● **Task**
Whenever a line in the entries below contains the string "size", copy that line.

[Start of Attachment]

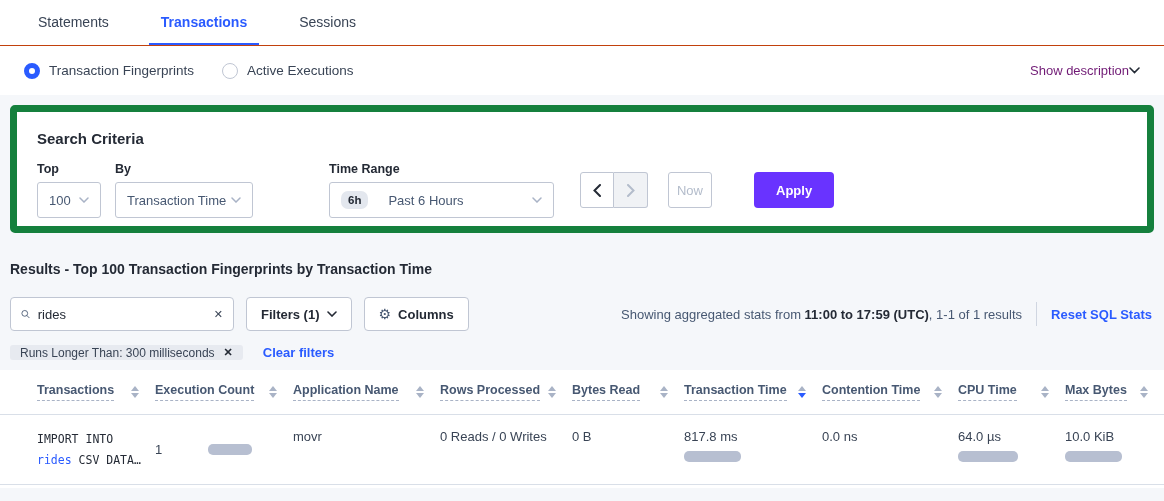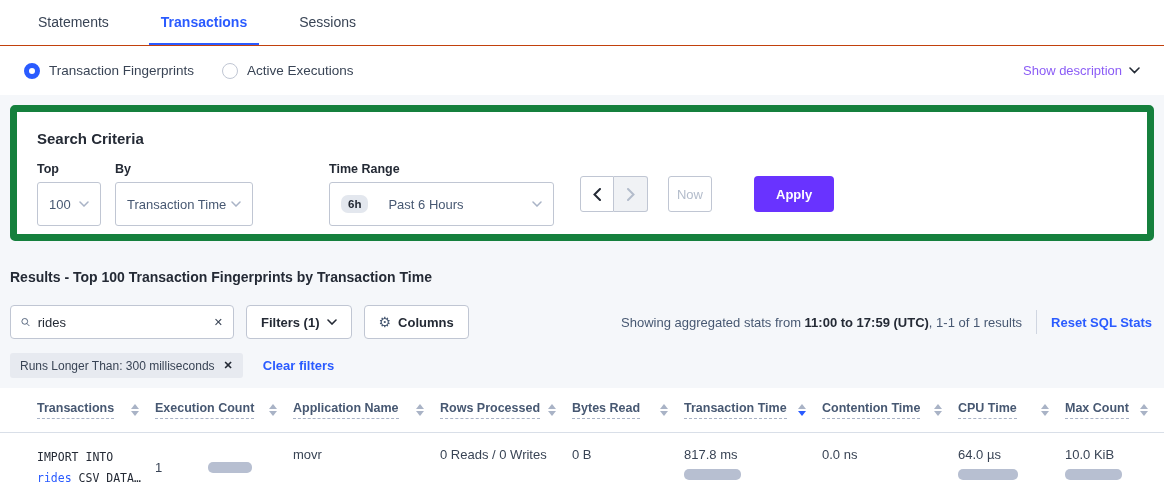--- a/index.html
+++ b/index.html
@@ -21,8 +21,8 @@
     border:1px solid #c0c6d3; margin-right:9px; flex:none; }
   .radio-circle.on { border:5px solid #2a5bff; }
   .radio-label { font-size:13.5px; color:#394455; }
-  .show-desc { margin-left:auto; font-size:13px; color:#8b5cf6; display:flex;
-    align-items:center; gap:7px; cursor:pointer; }
+  .show-desc { margin-left:auto; font-size:13px; color:#701a75; display:flex;
+    align-items:center; cursor:pointer; }
 
   
   .criteria-card { background:#fff; border:7px solid #15803d; border-radius:5px;

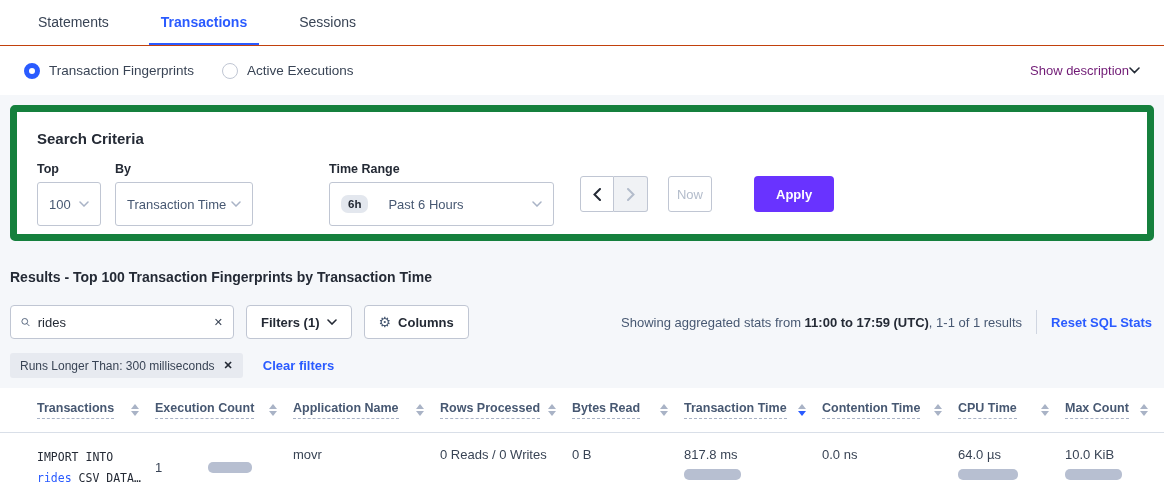--- a/index.html
+++ b/index.html
@@ -31,7 +31,7 @@
   .criteria-row { display:flex; align-items:center; gap:14px; }
   .field { display:flex; flex-direction:column; }
   .field-label { font-size:12.5px; font-weight:bold; color:#242a35; margin-bottom:6px; }
-  .select-box { height:44px; border:1px solid #c0c6d3; border-radius:3px; background:#fff;
+  .select-box { height:36px; border:1px solid #c0c6d3; border-radius:3px; background:#fff;
     display:flex; align-items:center; padding:0 11px; font-size:13px; color:#475872;
     cursor:pointer; }
   .select-box .sel-val { flex:1; }

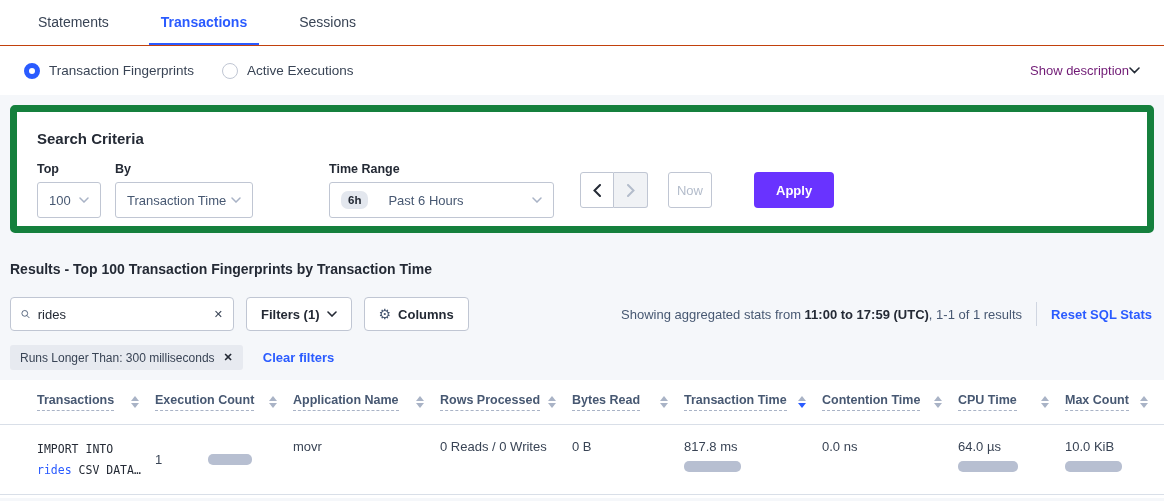--- a/index.html
+++ b/index.html
@@ -74,7 +74,7 @@
 
   
   .chip-row { margin:14px 10px 0; display:flex; align-items:center; }
-  .chip { background:#e7eaf0; border-radius:3px; height:25px; display:flex;
+  .chip { background:#e7eaf0; border-radius:3px; height:15px; display:flex;
     align-items:center; padding:0 10px; font-size:12px; color:#394455; }
   .chip .chip-x { margin-left:9px; font-size:11px; color:#242a35; cursor:pointer;
     font-weight:bold; }

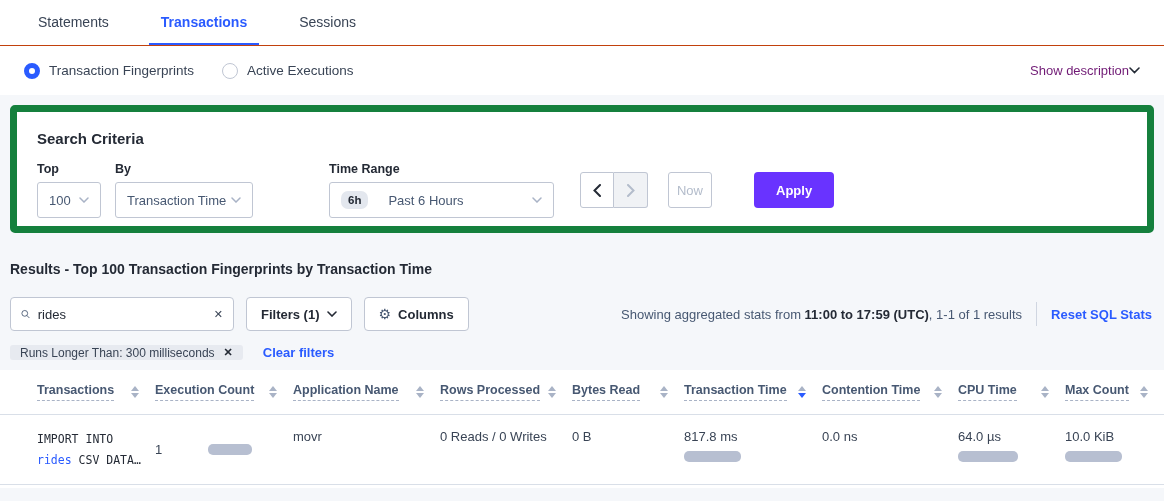--- a/index.html
+++ b/index.html
@@ -277,7 +277,7 @@
         </span>
     </div>
     <div class="th">
-      <span class="th-label">Max Count</span>
+      <span class="th-label">Max Bytes</span>
       <span class="sorter">
           <i class="tri up"></i>
           <i class="tri down"></i>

[End of Attachment]

● **Answer below**
   .radio-label { font-size:13.5px; color:#394455; }
-  .show-desc { margin-left:auto; font-size:13px; color:#8b5cf6; display:flex;
+  .show-desc { margin-left:auto; font-size:13px; color:#701a75; display:flex;
   .field-label { font-size:12.5px; font-weight:bold; color:#242a35; margin-bottom:6px; }
     display:flex; align-items:center; padding:0 11px; font-size:13px; color:#475872;
     align-items:center; padding:0 10px; font-size:12px; color:#394455; }
   .chip .chip-x { margin-left:9px; font-size:11px; color:#242a35; cursor:pointer;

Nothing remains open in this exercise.